Le prévisible destin doré de Doug Liman à Hollywood passe par Mr and Mrs Smith, premier blockbuster dans une oeuvre jusqu’ici en ligne droite. Plus proche de La Totale et de son remake par James Cameron que du film homonyme d’Hitchcock, Mr and Mrs Smith remplit son contrat et permet de constater que, même écrasé par un script archipataud et un casting plus que limité (Angelina Jolie à son meilleur, Brad Pitt à son pire), la virtuosité et l’élégance de Liman font tout passer comme une lettre à la poste. Script d’apprenti petit malin, donc : deux maxi agents secrets, un gars une fille, se marient sans rien savoir l’un de l’autre. Tout dérape quand ils découvrent la supercherie à l’occasion d’une mission dont l’un des deux est la cible -et réciproquement on s’en doute.

La métaphore guerrière qui nourrit cette fausse comédie romantique est d’une lourdeur inouïe, renforcée par l’aspect hyperscolaire d’une intrigue construite avec un soin de symétrie très neuneu (une scène avec l’un, une scène avec l’autre pendant plus d’une heure). Grosse mécanique sans le moindre raffinement, empâtée par la catastrophe Brad Pitt, aujourd’hui à un niveau de nullité et de vulgarité qui ferait passer Ben Affleck pour Cary Grant. Par chance, le programme est récupéré in extremis par Liman, qui lors d’une scène ou deux se permet même le luxe de prendre quelque distance (celle notamment où Pitt arrive en buggy dans le désert avec lunettes orange et casque sur la tête qui le font passer pour un pur dégénéré de survival). Ne reste plus alors qu’à se délecter du pur filmmaking : fluidité hallucinante, précision de chaque plan, plaisir de l’avancée toute en beats et pulsations qui est la propriété presque exclusive, aujourd’hui, de l’auteur du génialissime Go.

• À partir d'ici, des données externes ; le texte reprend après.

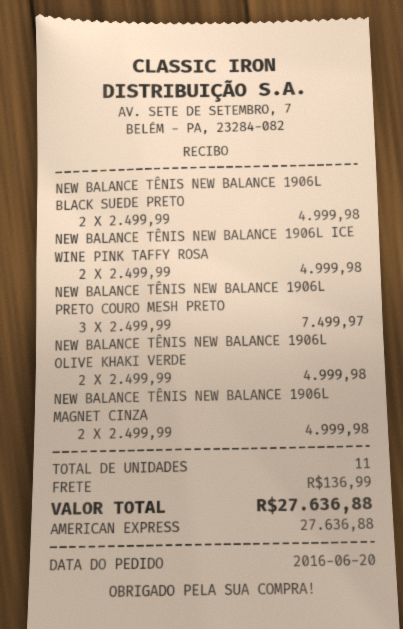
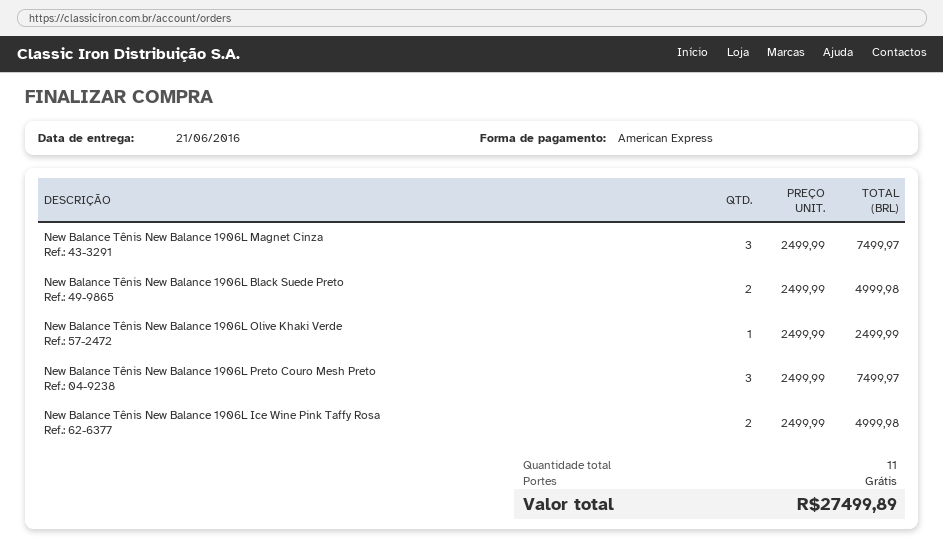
NEW BALANCE TÊNIS NEW BALANCE 1906L OLIVE KHAKI VERDE: 2 x 2499.99 = 4999.98 -> 1 x 2499.99 = 2499.99
NEW BALANCE TÊNIS NEW BALANCE 1906L MAGNET CINZA: 2 x 2499.99 = 4999.98 -> 3 x 2499.99 = 7499.97
shipping: 136.99 -> 0.00
total: 27636.88 -> 27499.89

L’histoire a beau s’écraser dans la seconde heure, navrante querelle domestique transformée en guerre mondiale, l’essentiel est sauf : Liman n’est quasiment jamais pris en défaut et parvient, sur chaque détail, à s’en tirer avec la classe. Cela ne suffit pas à faire un bon film mais au moins à garantir un avenir en lettres d’or au cinéaste pour peu qu’il trouve assez vite un scénario à sa hauteur. Ni La Mémoire dans la peau, trop timoré, ni ce Mr and Mrs Smith, trop grotesque, ne l’ont permis. Mais dans sa chasse gardée d’une action hi-tech et incroyablement précise, Liman est sans égal : chacun de ses plans est une flèche lancée à la rétine, entièrement régi par une dialectique viseur / cible. Cinéaste sans films, Liman demeure pourtant à ce jour le plus bel archer du cinéma contemporain.